On the evenings of November 9 and 10, 1938, Germany erupted into organized violence against Jews. During this terrifying outburst of hatred hundreds of Jewish men were arrested and sent to concentration camps, more than 1,000 synagogues were burned, the windows of Jewish shops across the country were smashed, and inventories were ransacked. This event became known as Kristallnacht, or "The Night of Broken Glass." Everything Henry had left behind in Germany was destroyed to include the murder of his father.

After the Second World War broke out, Henry enlisted in the army eager to get back to Germany and fight. He served with the forces that stormed the beaches at Normandy, and his ability to speak German earned him the job of interrogating German soldiers and suspected war criminals. As a soldier, he smelled the horrible odor of freight train filled with Jews being transported from one concentration camp to another.

After the war, Henry started searching for his family. Most of the family had been murdered in various concentration camps. He was only able to find three cousins who had survived. Henry knew that his parents had died, but he met a woman who was able to tell him more about their deaths. He found their burial places in Dortmund and bought tombstones to mark their graves.

During his trip to Germany, Henry toured home city and saw that an opera house had been built where his synagogue was once located. He mentioned this to the mayor, and the next year a historical marker was erected stating that a synagogue had once stood on this site. In this small way, Henry was able to honor the beautiful synagogue where he had become a Bar Mitzvah.

Henry went to school at Georgia State University and later opened an accounting office in 1946. He also became an attorney. Having led a childhood and adolescence centered around Zionism, it was appropriate that Henry met his first wife, Rebecca (Ricky) Kresses, at a Young Zionist convention in Birmingham, Al. The couple had four children Judy, Eddie, David and Anita. Sadly, Ricky passed away in 1988. Henry has since remarried, and he and Shirlye boast of having eight children and step-children, 28 grandchildren and two great-grandchildren.

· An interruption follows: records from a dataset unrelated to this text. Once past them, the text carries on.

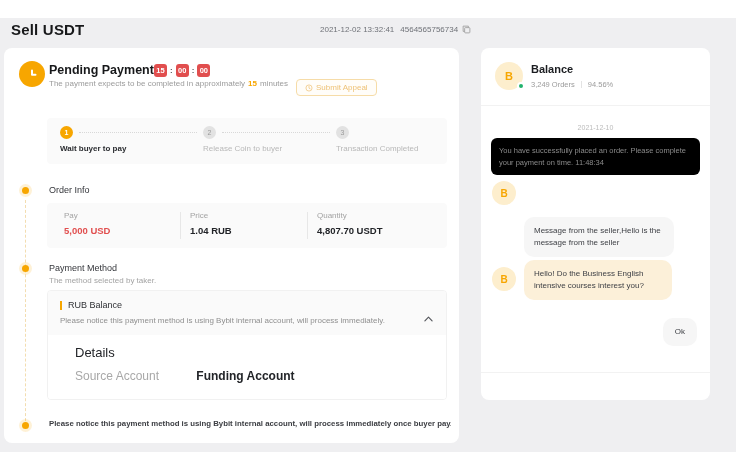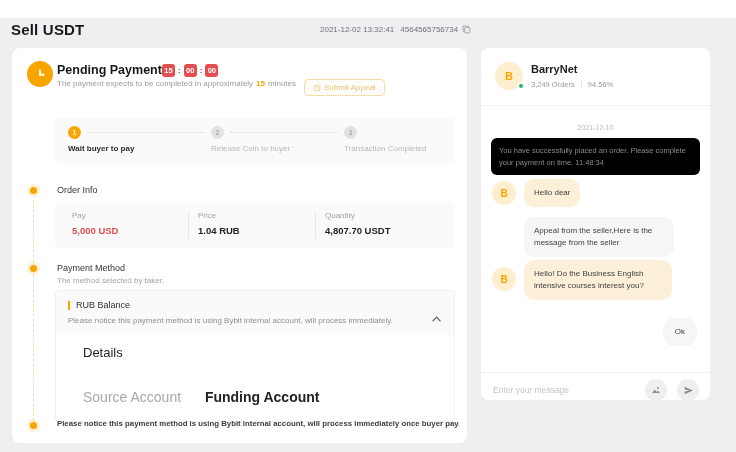"Pending Payment" .card-left { left: 12px -> 4px }
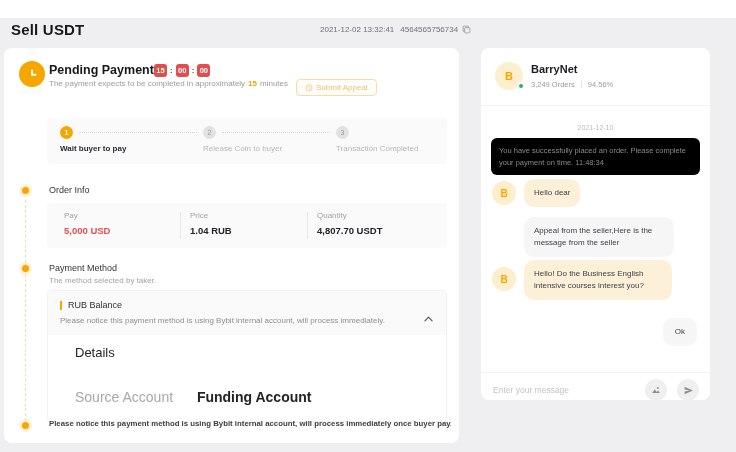"BarryNet" div.chat-name { text: BarryNet -> Balance }
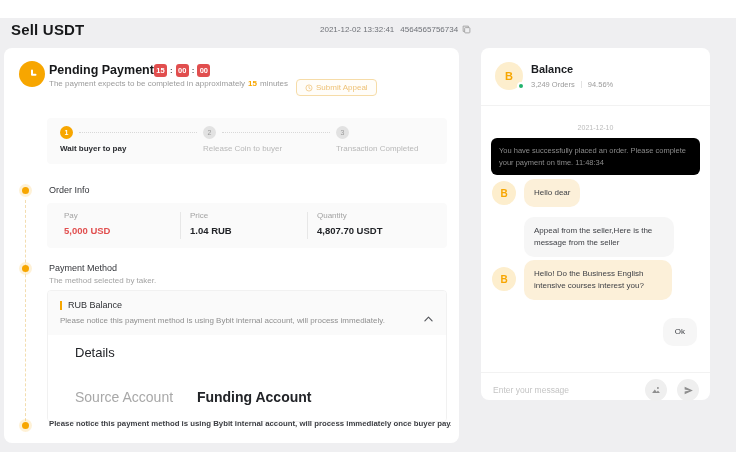"Hello dear" div.bubble { html: <div>Hello dear</div> -> none }
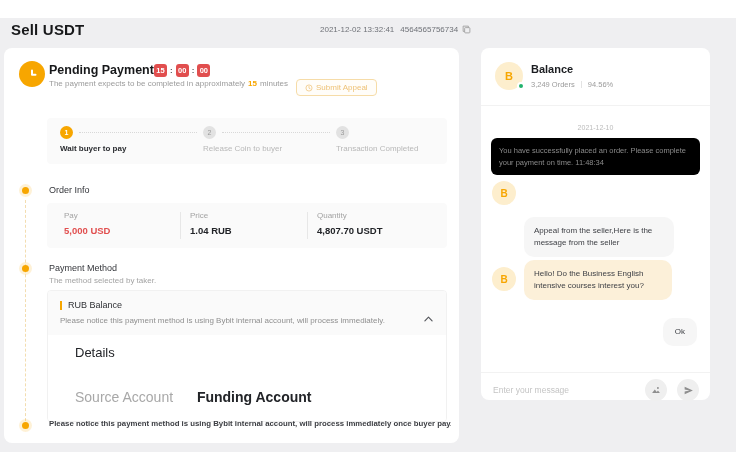"Appeal from the seller,Here is" div.bubble { text: Appeal from the seller,Here -> Message from the seller,Hello }
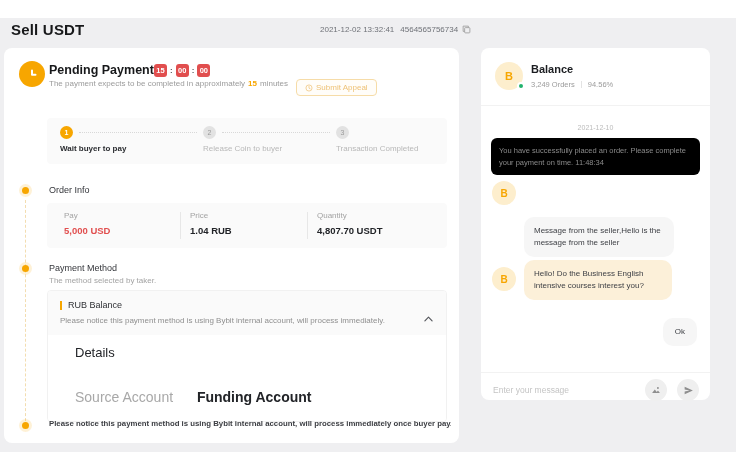"Source Account Funding Account" .details-row { font-size: 14px -> 12px; margin-top: 29px -> 9px }
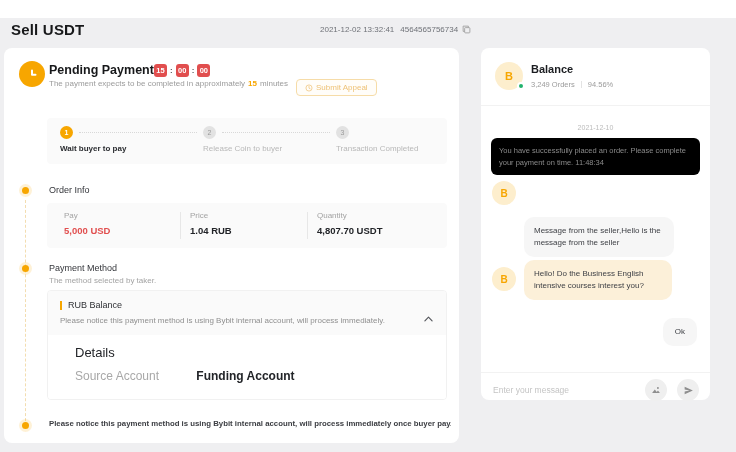"Enter your message" div.chat-input-row { html: <div> <input> <span> <svg> <path></path> <circle></circle> </svg> </span> <span> <svg> <path></path> </svg> </span> </div> -> none }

Today Henry is very involved with the Atlanta Jewish community. His interest in genealogy and Holocaust studies adds to his relationship with the Breman Museum, and his appreciation for Jewish education has led him to work hand-in-hand with the Greenfield Hebrew Academy and Jewish Federation of Greater Atlanta. In addition to his own work, Henry is proud that he has passed Jewish values to all his children.